Expanding Marketo's Integration With Google Analytics
Marketo provides marketing automation solutions to simplify gathering, sorting, and organizing contact lists. Marketo RTP integrates natively with Google Analytics.
Marketo’s Integration
This integration allows Marketo to insert specific pieces of data that only Marketo knows, such as the Industry, into Google Analytics as Custom Dimensions that describe the user on the website. The linked method automatically passes in Marketo Real-Time Personalization’s firmographic and personalization data, which can help you understand how different market segments respond to marketing, create better reports, and even set up remarketing with more complete (and accurate) data!
Marketo does a great job explaining how to set up their native integration (there’s even a checklist for Google Tag Manager users!)

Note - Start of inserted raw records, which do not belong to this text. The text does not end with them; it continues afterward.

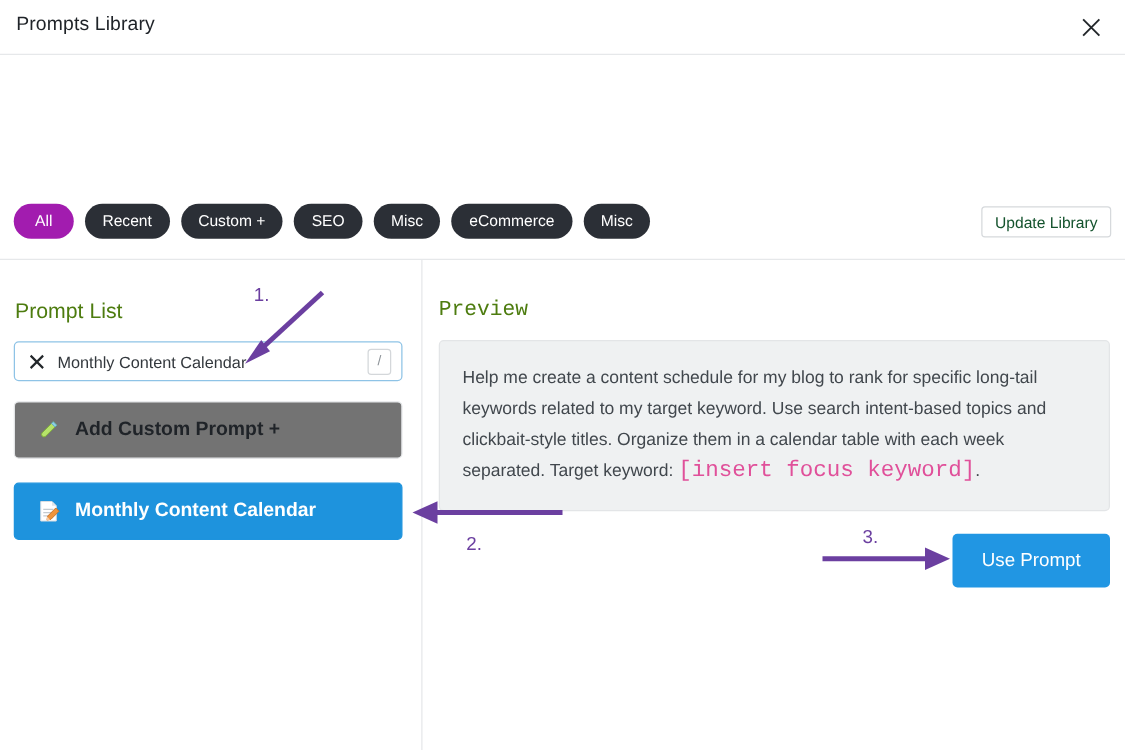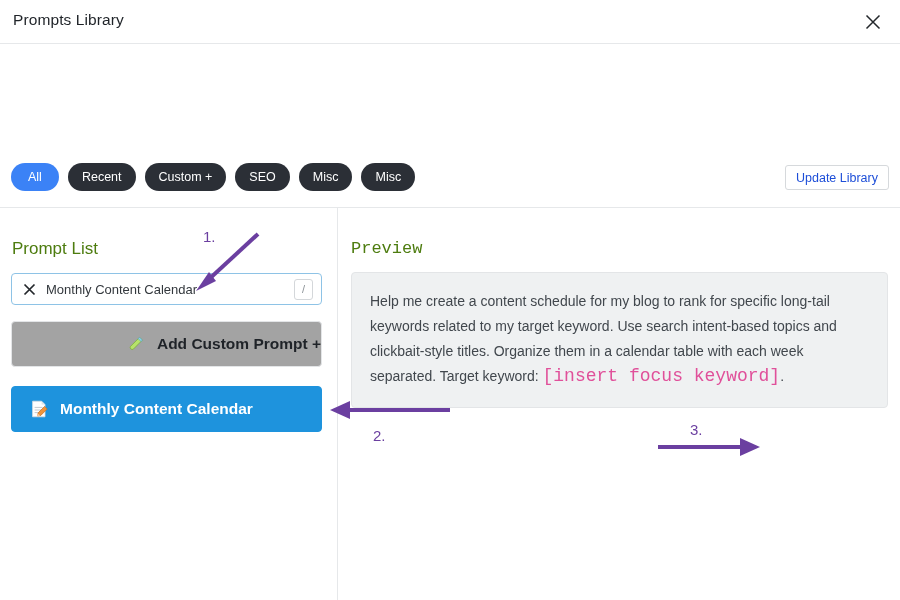--- a/index.html
+++ b/index.html
@@ -66,7 +66,7 @@
     border: none;
   }
   .pill.active {
-    background: #3b82f6;
+    background: #a21caf;
   }
   .pill.all { padding: 0 17px; }
 

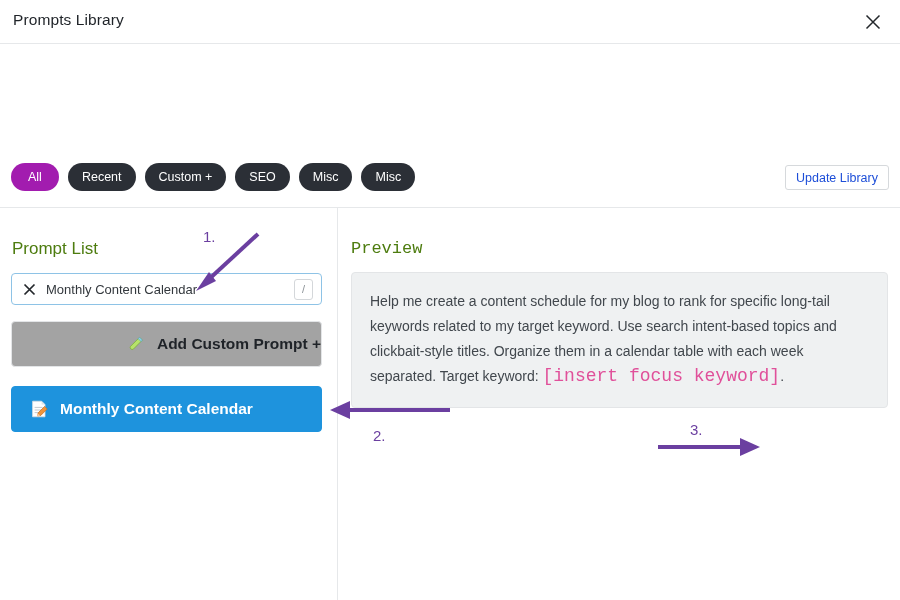--- a/index.html
+++ b/index.html
@@ -271,6 +271,7 @@
   <button class="pill">Custom +</button>
   <button class="pill">SEO</button>
   <button class="pill">Misc</button>
+  <button class="pill">eCommerce</button>
   <button class="pill">Misc</button>
 </div>
 

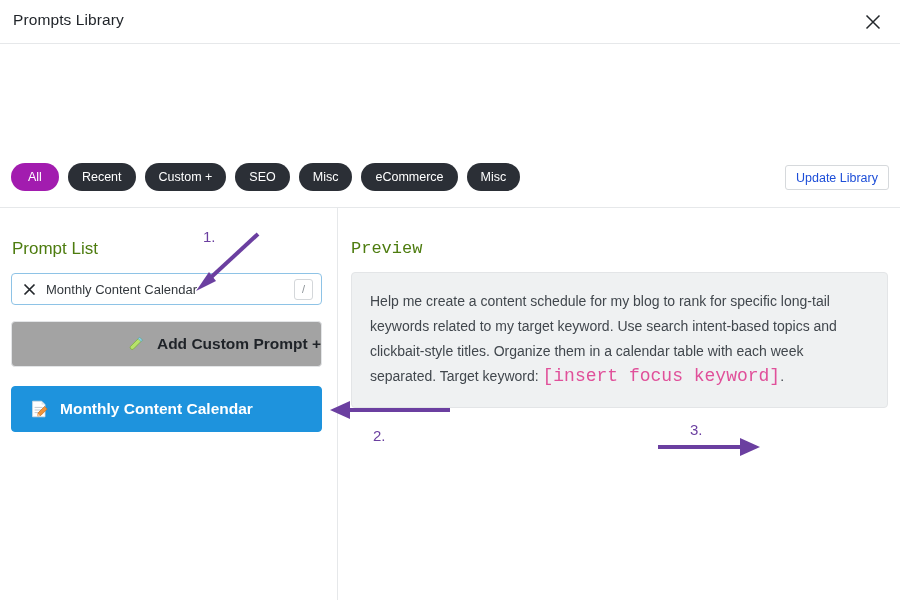--- a/index.html
+++ b/index.html
@@ -77,7 +77,7 @@
     padding: 0 10px;
     display: flex; align-items: center;
     font-size: 12.5px;
-    color: #1d4ed8;
+    color: #14532d;
     background: #ffffff;
     border: 1px solid #d6d9dc;
     border-radius: 3px;

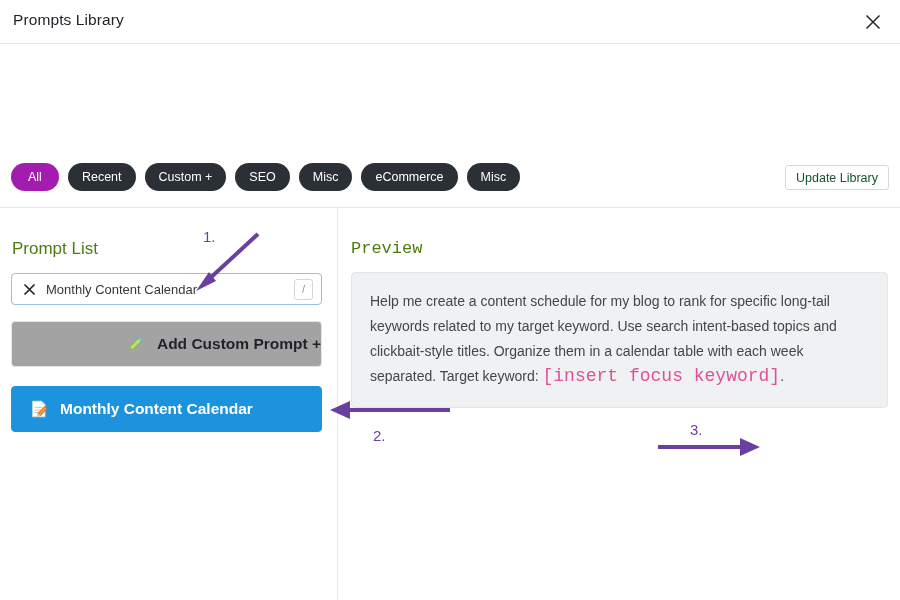--- a/index.html
+++ b/index.html
@@ -165,9 +165,8 @@
   }
   .add-custom {
     top: 113px;
-    background: #a3a3a3;
+    background: #737373;
     border: 1px solid #e3e5e7;
-    justify-content: flex-end;
   }
   .add-custom .row-label {
     font-size: 15.5px;

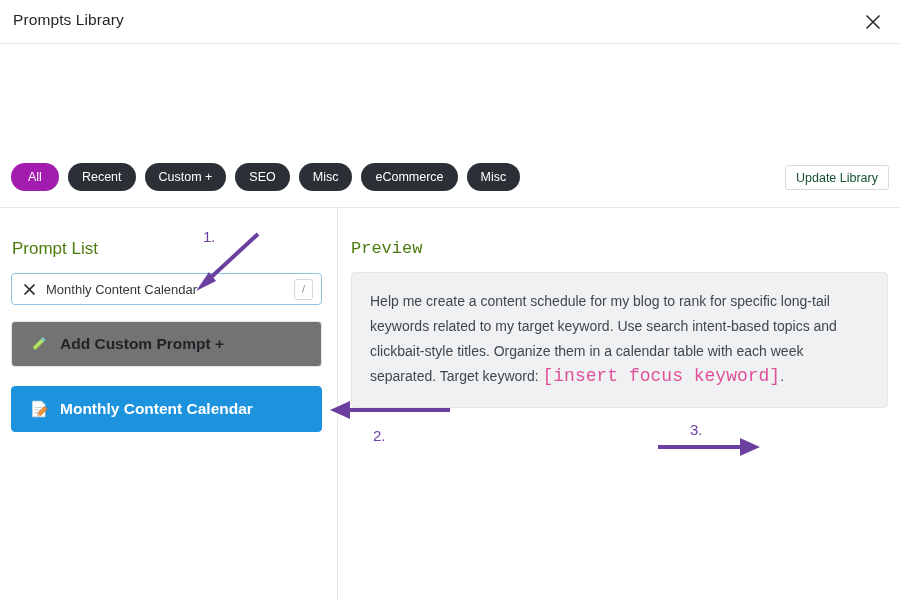--- a/index.html
+++ b/index.html
@@ -322,6 +322,7 @@
 
   <div class="preview-box"><span>Help me create a content schedule for my blog to rank for specific long-tail keywords related to my target keyword. Use search intent-based topics and clickbait-style titles. Organize them in a calendar table with each week separated. Target keyword: </span><span class="kw">[insert focus keyword]</span><span>.</span></div>
 
+  <button class="use-prompt">Use Prompt</button>
 </div>
 
 <svg class="anno-svg">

We’re not going to go any deeper into their recommended approach except to recommend that you should be taking advantage of this simple integration to connect these two sources together!
Getting More Complicated
In order to do more in-depth analysis, data from both data sources can be combined to give an even better understanding of website-user behavior. To do so, however, it is necessary for the Google Analytics Client ID (cid) to be inserted into Marketo. This will provide more flexibility for analysis later on, such as linking multiple sessions and marketing pushes together and incorporating offline sales data into reporting.
Getting the Client ID into Marketo
The first step is to get the Google Analytics ID into Marketo.
Custom Fields allow the storage of arbitrary data in Marketo. Marketo doesn’t use these fields internally, but keeps them with the client record. A Custom Field could be used to store the Google Analytics Client ID so that we can later combine the client record in Marketo and Google Analytics. The Google Analytics Client ID is, itself, an opaque identifier for each device which has accessed your site and does not itself contain any information about the device or visitor.
Depending on how your site is integrated with Marketo, there are different recommended paths to handing the Google Analytics Client ID to Marketo. One method involves custom forms, which require JavaScript on form submit. The other method uses Marketo Forms, which can tie into the callbacks that Marketo Forms provides.
In a custom form, a hidden field with the name of the custom Marketo Field used to contain the Client ID must also be placed in the form. Before submitting the form to Marketo, the Client ID must be extracted from Google Analytics and placed into the hidden form field manually. The following snippet of code is an example of how this may be accomplished (using jQuery).
$("#form-id").submit(function() { ga(function(tracker) { var clientId = tracker.get('clientId'); $("#hidden-client-id").val(clientId); }); })
When using Marketo Forms, a similar method can be used to insert the Client ID into a hidden form. (More information on the Marketo Forms API can be found in their documentation.)
MktoForms2.loadForm("//app-sjst.marketo.com", "785-UHP-775", 1057, function(form) { form.onSubmit(function(){ ga(function(tracker) { var clientId = tracker.get('clientId'); $("#hidden-client-id").val(clientId); }); }); });
Getting the Client ID into Google Analytics
You will need to simply create a new Custom Dimension, for example, “GA Client ID” and follow a similar method to the JavaScript above to grab the Client ID and pass it into Google Analytics when sending a hit, such as a pageview.
How to Combine the Data
Once the Client ID is stored, there is a link between the client record in Marketo and in Google Analytics that we can use in many powerful ways. We are now able to connect specific web visitors on our site with their Marketo profiles, and with some data manipulation begin to derive better insights.
To bring extra metadata into Google Analytics beyond the default Marketo implementation, we can now use the data import feature to export data from Marketo and import the data into Google Analytics, keying off of that Client ID.
With the Client ID stored in Marketo, you can begin to take advantage of the Measurement Protocol, passing hits to Google Analytics that occur offline. Purchases, conversions, or even activities like phone calls can be sent to Google Analytics and, because you now have the ability to pass the correct Client ID with the hit, you’ll connect to that particular user’s previous and future web history.
For instance, you can track customers converting offline and link multiple Google Analytics users to the same lead. By providing a more detailed understanding of how your web presence interacts with the rest of your marketing and sales process, the website can be made to fill it’s actual role in said process better.
Moreover, by linking between tools, revenue from offline sales can be credited back to the online ads that initiated them. By having correct revenue attribution on ads, a clearer picture of which campaigns are effective can be painted.
With Marketo and Google in lockstep, you will find boundless ideas of what can be done with your data, and how leveraging said data can improve marketing and sales ROI.